Task brief =
Lines before the one containing "to the Coding-Team" are left out; return that line and all lines after it, exactly, through the end of the records below.

(Difference listings)
* * *

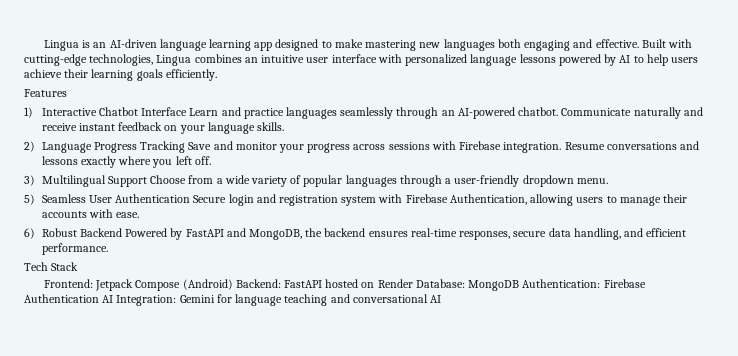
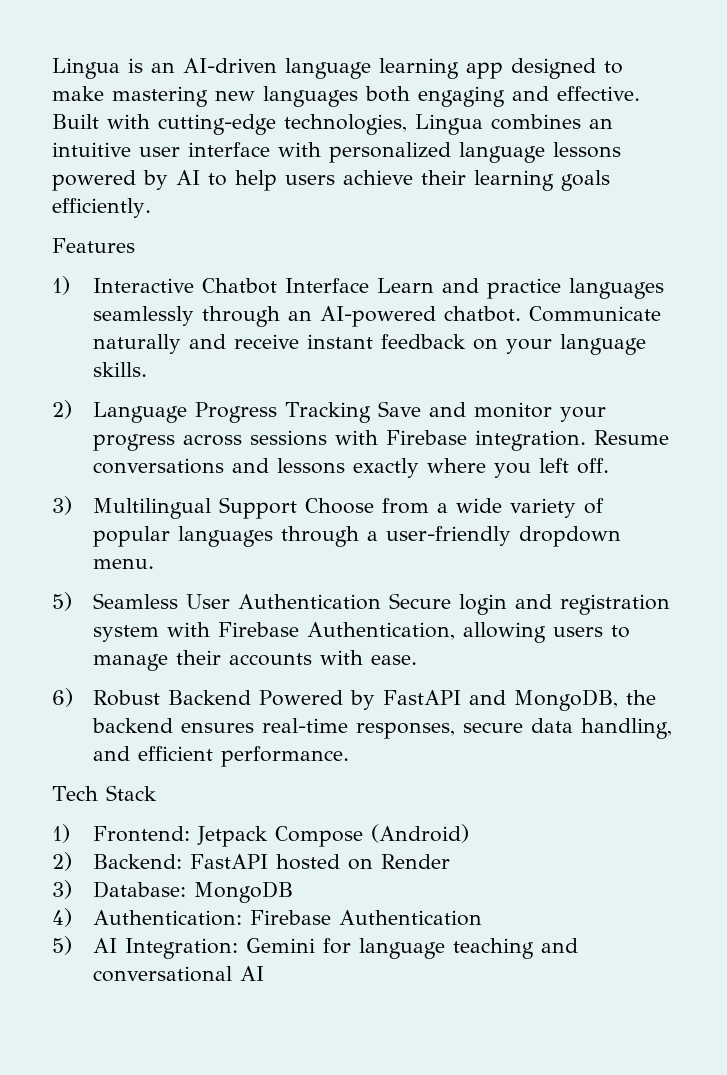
- Frontend: Jetpack Compose (Android) Backend: FastAPI hosted on Render Database: MongoDB Authentication: Firebase Authentication AI Integration: Gemini for language teaching and conversational AI
+ 1) Frontend: Jetpack Compose (Android)
+ 2) Backend: FastAPI hosted on Render
+ 3) Database: MongoDB
+ 4) Authentication: Firebase Authentication
+ 5) AI Integration: Gemini for language teaching and conversational AI

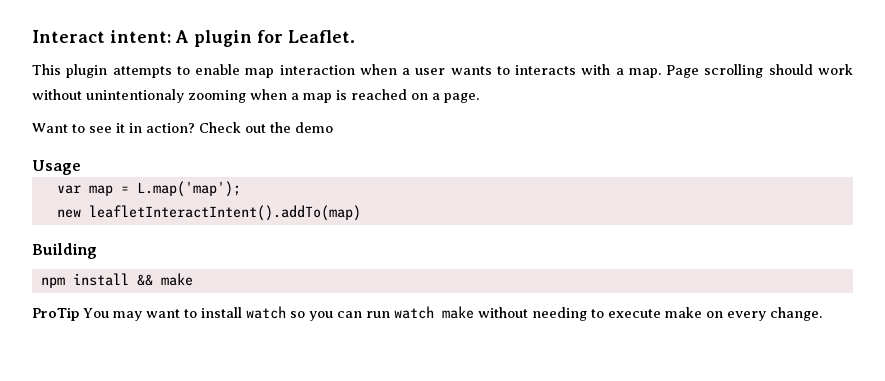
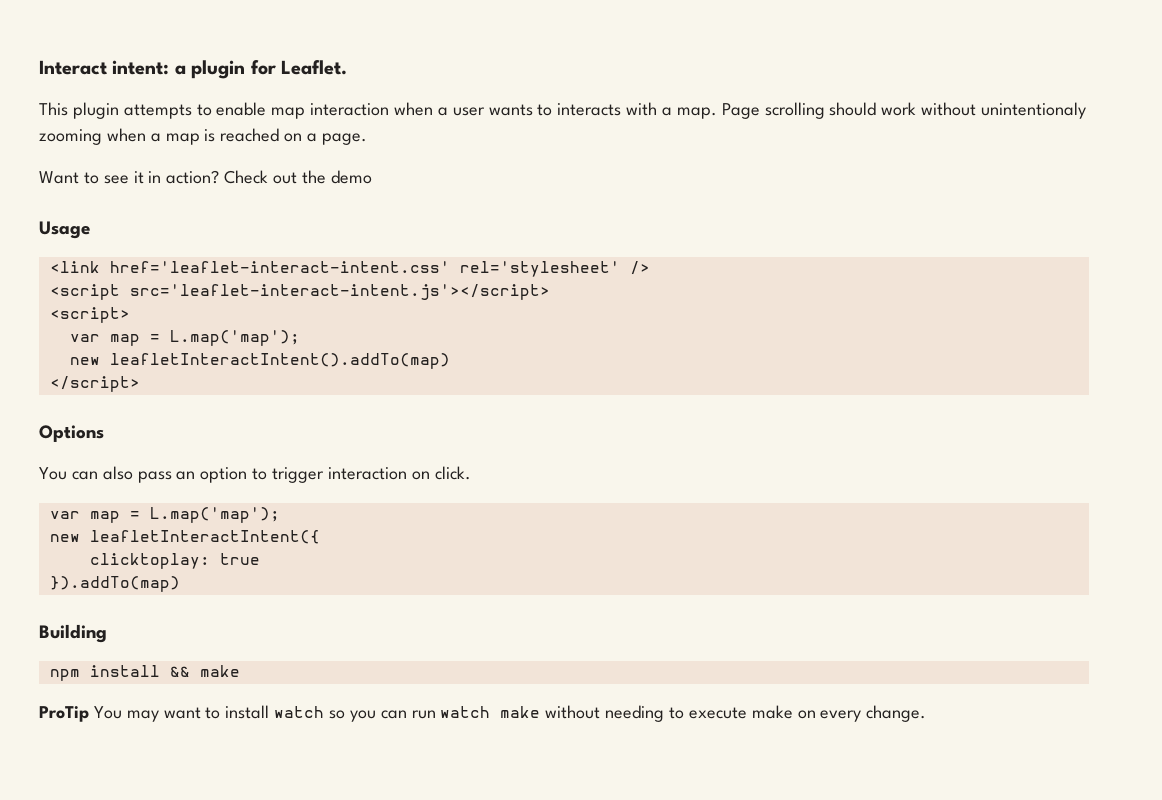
- Interact intent: A plugin for Leaflet.
+ Interact intent: a plugin for Leaflet.
+ <link href='leaflet-interact-intent.css' rel='stylesheet' />
+ <script src='leaflet-interact-intent.js'></script>
+ <script>
+ </script>
+ Options
+ You can also pass an option to trigger interaction on click.
+ var map = L.map('map');
+ new leafletInteractIntent({
+ clicktoplay: true
+ }).addTo(map)

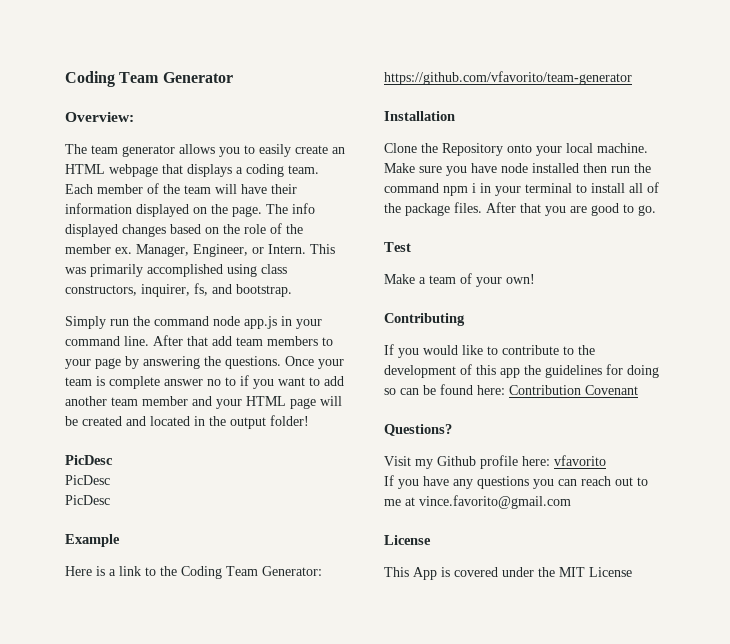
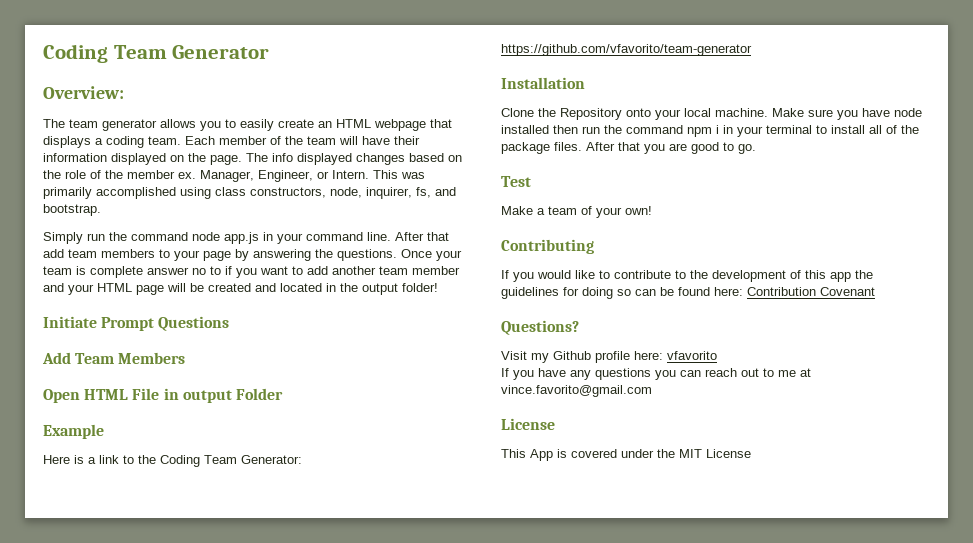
- This was primarily accomplished using class constructors, inquirer, fs, and bootstrap.
+ This was primarily accomplished using class constructors, node, inquirer, fs, and bootstrap.
  Once your team is complete answer no to if you want to add another team member and your HTML page will be created and located in the output folder!
- PicDesc
- PicDesc
- PicDesc
+ Initiate Prompt Questions
+ Add Team Members
+ Open HTML File in output Folder

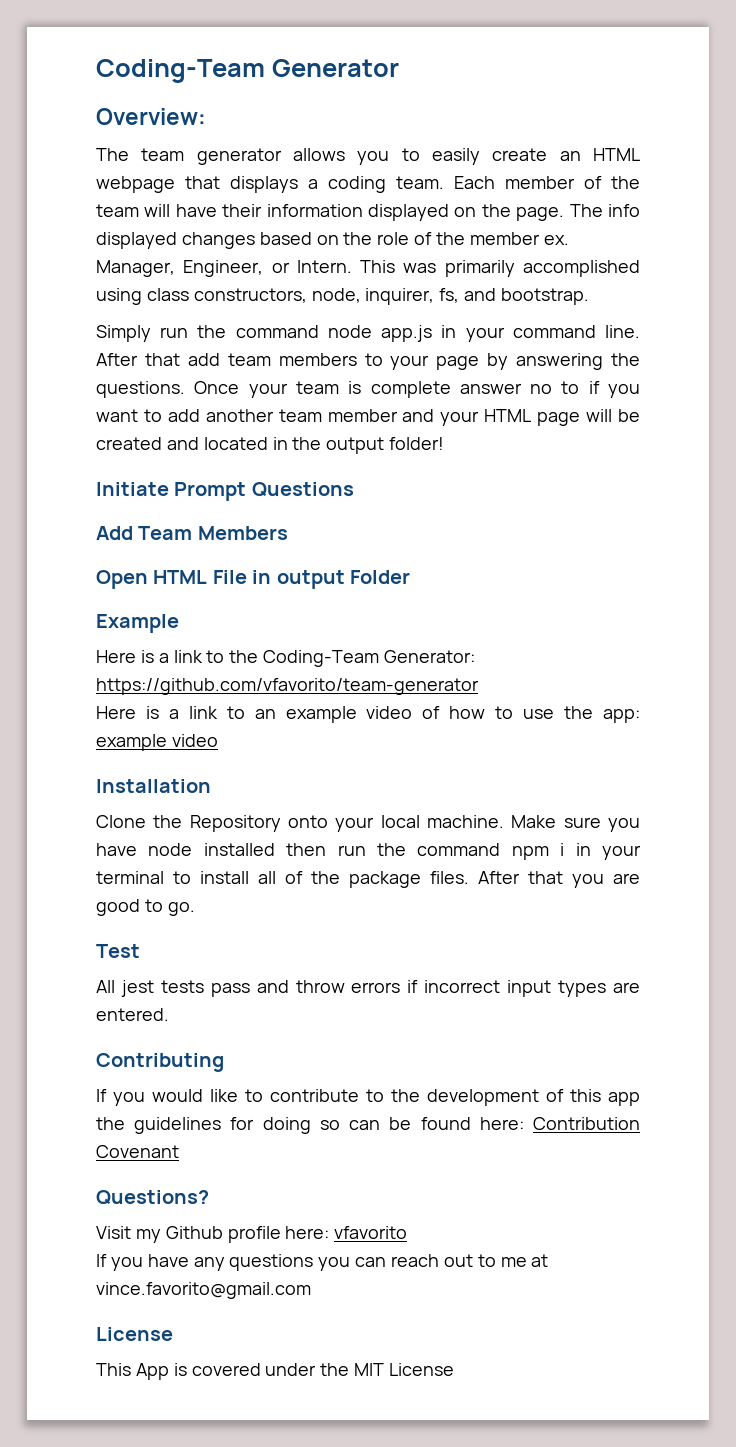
- Coding Team Generator
+ Coding-Team Generator
- Here is a link to the Coding Team Generator: https://github.com/vfavorito/team-generator
+ Here is a link to the Coding-Team Generator: https://github.com/vfavorito/team-generator
+ Here is a link to an example video of how to use the app: example video
- Make a team of your own!
+ All jest tests pass and throw errors if incorrect input types are entered.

* * *

Finished exercise =
+ Here is a link to the Coding-Team Generator: https://github.com/vfavorito/team-generator
+ Here is a link to an example video of how to use the app: example video
- Make a team of your own!
+ All jest tests pass and throw errors if incorrect input types are entered.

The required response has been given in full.